╭──
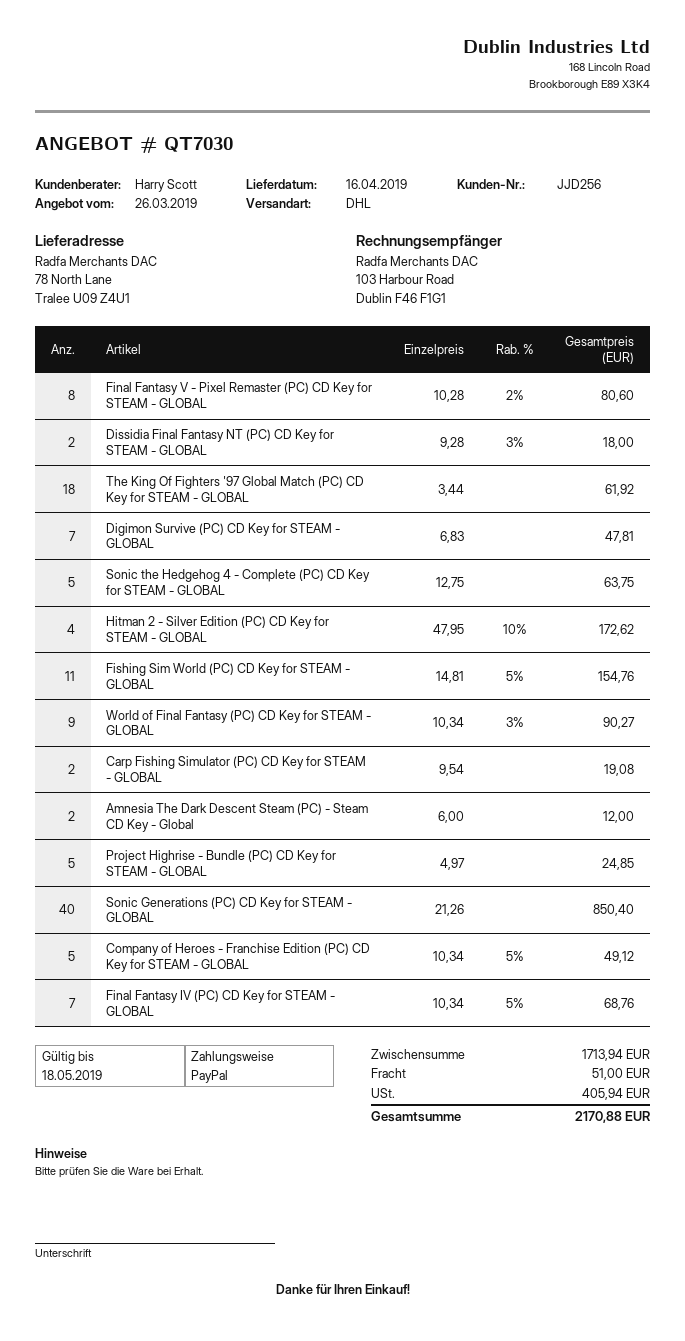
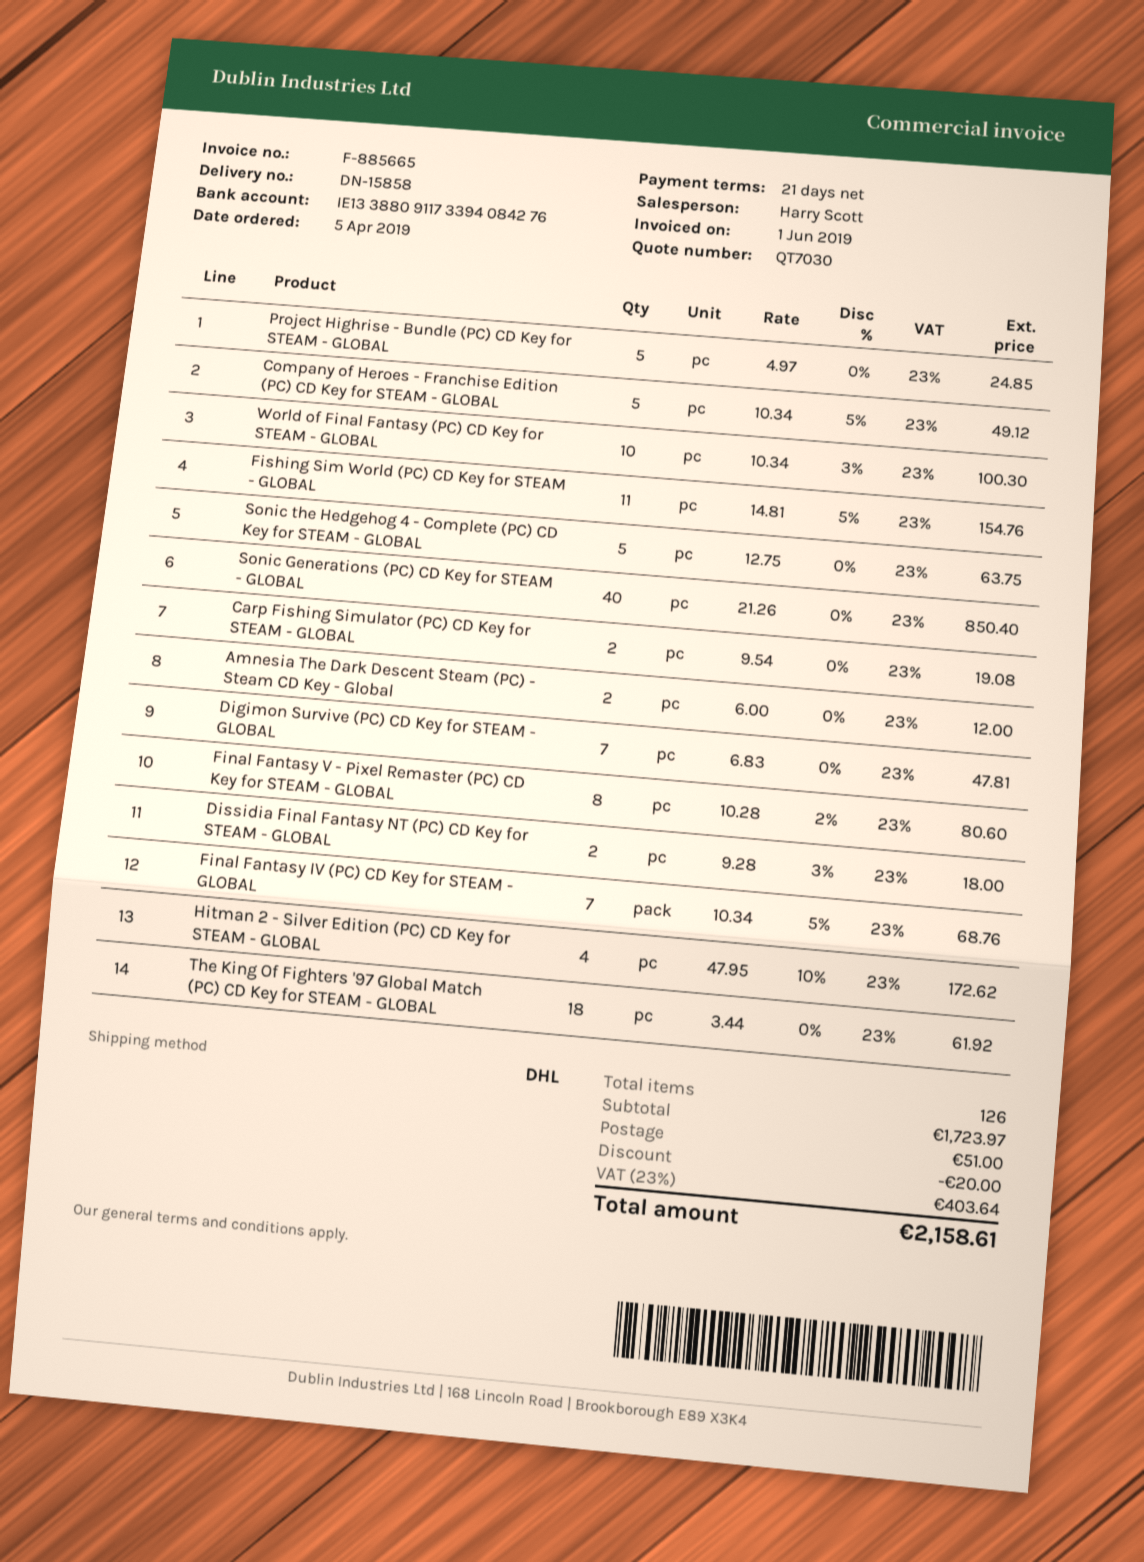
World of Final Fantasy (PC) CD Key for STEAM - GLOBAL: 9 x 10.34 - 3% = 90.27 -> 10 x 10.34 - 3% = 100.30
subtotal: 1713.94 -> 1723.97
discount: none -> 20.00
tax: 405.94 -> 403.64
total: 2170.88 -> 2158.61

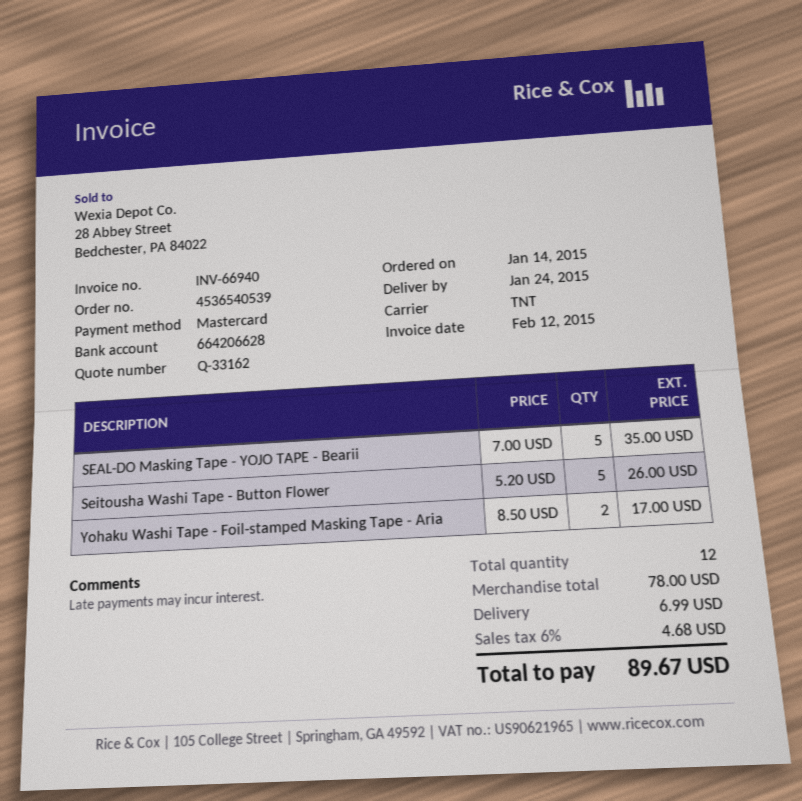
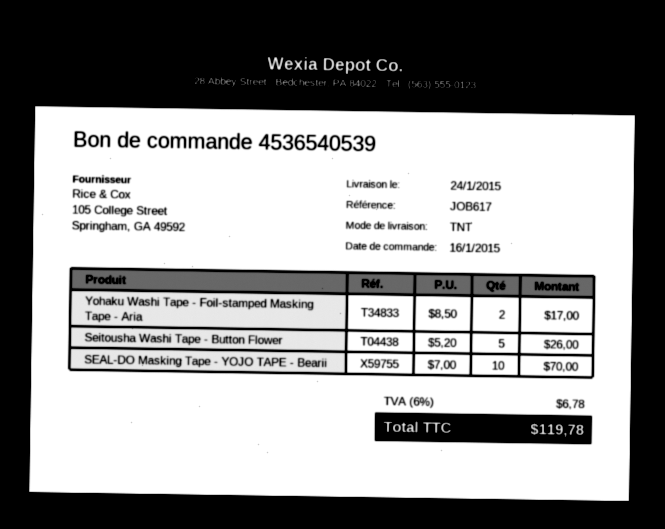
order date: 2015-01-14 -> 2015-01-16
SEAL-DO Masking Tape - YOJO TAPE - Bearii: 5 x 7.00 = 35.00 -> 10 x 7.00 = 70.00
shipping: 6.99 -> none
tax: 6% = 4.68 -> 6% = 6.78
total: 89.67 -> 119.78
╰──
#### Work required:
With the data above as the source, tally the lines that include the string "none", and give that figure alone.

#### Answer for the task:
2